Just got this Aimara last night. Already took out a crayfish i had in the tank. Currently being housed in my 75g but will be moved when it outgrows the tank. Its the Guyanese burgundy morph showing some great colour, and its beginninng to flare its gills as i approach the tank. Enjoy.

Brian


----------



## Tdot_Jack (Nov 16, 2009)

musta forked out a pretty penny, good luck selling that black wolffish


----------



## Armand_caribe (Sep 9, 2009)

Not my fave however its a nice wolfie......


----------



## jp80911 (Apr 3, 2008)

very nice looking aimara, can we got a feeding video soon?


----------



## RHOM (Jan 28, 2003)

The Black Wolf was sold last week. I'll post a feeding video as soon as it gets nice and comfortable. Thanks for the compliments, and ya, it was a pretty penny...


----------



## His Majesty (Apr 5, 2005)

congrats on the new wolf. he looks awesome


----------



## THE BLACK PIRANHA (Dec 8, 2003)

Nothing like a fish with a smile bigger than its head.


----------



## RHOM (Jan 28, 2003)

THE BLACK PIRANHA said:


> Nothing like a fish with a smile bigger than its head.

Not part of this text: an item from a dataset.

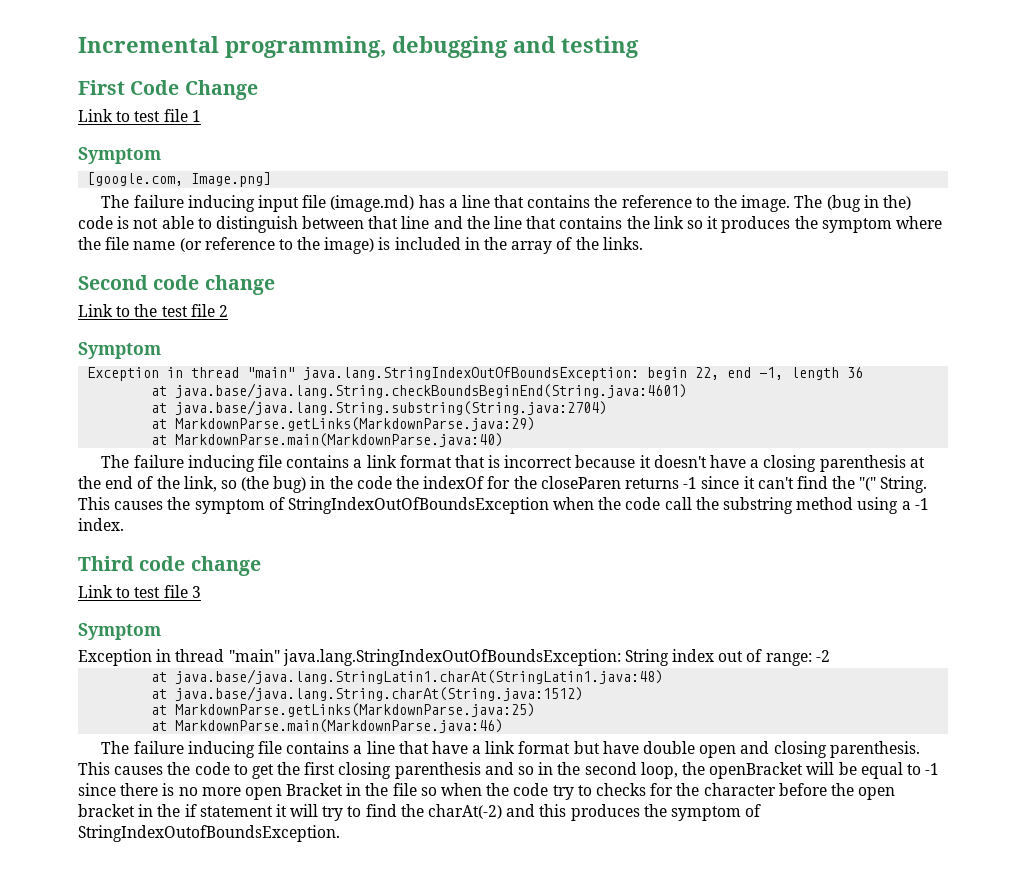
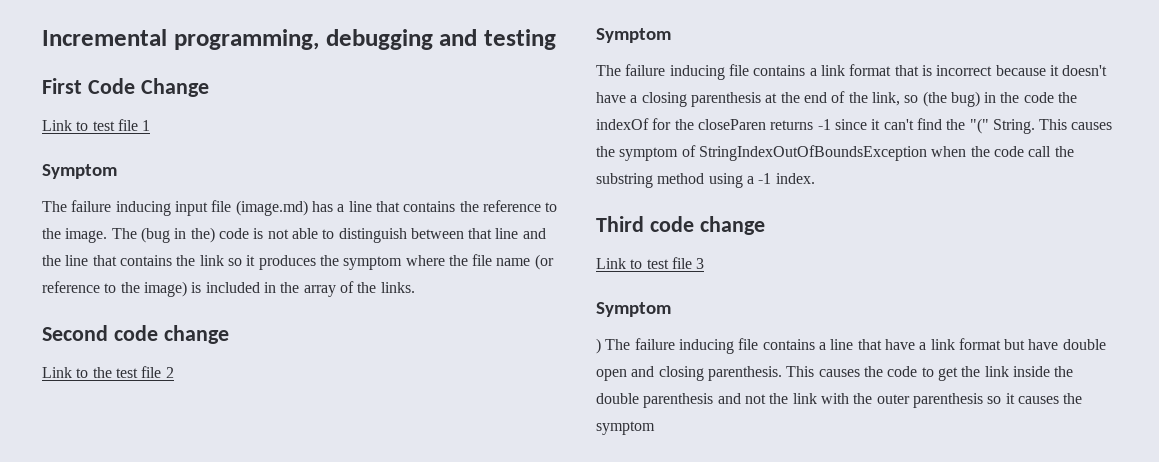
[87,172,272,187] // [google.com, Image.png] -> (117, 171) none
[87,367,864,381] [151,383,688,398] [151,400,608,415] [151,417,536,431] [151,433,504,447] // Exception in thread "main" java.lang.StringIndexOutOfBoundsException: begin 22, end -1, length 36 // at java.base/java.lang.String.checkBoundsBeginEnd(String.java:4601) // at java.base/java.lang.String.substring(String.java:2704) // at MarkdownParse.getLinks(MarkdownParse.java:29) // at MarkdownParse.main(MarkdownParse.java:40) -> (671, 35) none
[78,649,830,666] [151,669,664,684] [151,686,584,701] [151,703,536,717] [151,719,504,733] Exception in thread "main" java.lang.StringIndexOutOfBoundsException: String index out of range: -2 // at java.base/java.lang.StringLatin1.charAt(StringLatin1.java:48) // at java.base/java.lang.String.charAt(String.java:1512) // at MarkdownParse.getLinks(MarkdownParse.java:25) // at MarkdownParse.main(MarkdownParse.java:46) // -> [596,338,601,354] )
[304,762,940,779] [78,783,896,800] [78,804,762,821] [78,825,340,842] first closing parenthesis and so in the second loop, the openBracket will be equal to -1 since there is no more open Bracket in the file so when the code try to checks for the character before the open bracket in the if statement it will try to find the charAt(-2) and this produces the symptom of StringIndexOutofBoundsException. -> [984,366,1074,377] [596,393,1083,408] [596,421,655,435] link inside the double parenthesis and not the link with the outer parenthesis so it causes the symptom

Exactly! I f*cking love it!


----------



## FEEFA (Nov 19, 2007)

Looking good and I cant wait to see it in person


----------



## Johnny_Zanni (Nov 8, 2009)

where did you get it from?


----------



## RHOM (Jan 28, 2003)

Johnny_Zanni said:


> where did you get it from?


Oliver Lucanus, Belowwater....


----------



## Buckman (Jan 10, 2007)

dang that thing looks mean


----------



## RHOM (Jan 28, 2003)

Heres a few more pics of the Aimara flaring his gills when i approach the tank. These shots are nothing compared to what the fish looked like when i used a long handle brush to scrub off some algea in the tank, he attacked the brush repeatedly. Only shows what he would do to my hand if i put it in. Its gonna be fun doing maintenance on its tank.


----------



## Ja'eh (Jan 8, 2007)

That's a sweet aimara!







I'm actually considering getting on of his 7 inchers.


----------



## RHOM (Jan 28, 2003)

Ja said:


> That's a sweet aimara!
> 
> 
> 
> ...


Thanks Ja. These fish are really bad tempered...can't wait untill it grows.


----------



## starbury (Jan 30, 2006)

Ja said:


> That's a sweet aimara!
> 
> 
> 
> ...


That brave of you to come out on p-fury good for you.


----------



## Tdot_Jack (Nov 16, 2009)

how much did you sell the black for ? I was going to buy it about a month ago but decided to go with a p instead.


----------



## starbury (Jan 30, 2006)

aimaras are so wicked might have to drop the 700 and get the 6 incher he has in stock.


----------



## RHOM (Jan 28, 2003)

These fish are expensive, but every day mine gets more active and more agressive. Keep in mind they get big and should be housed in the proper tank. As i said before, when he outgrows my 75, i have a 220 he'll be moved to, or im fully prepared to buy another larger tank to continue normal growth..


----------



## Ja'eh (Jan 8, 2007)

I know what kind of an undertaking owning an aimara is.


----------



## louisvillain2.0 (May 16, 2007)

Very nice. Damn wish we could get hoplias here.


----------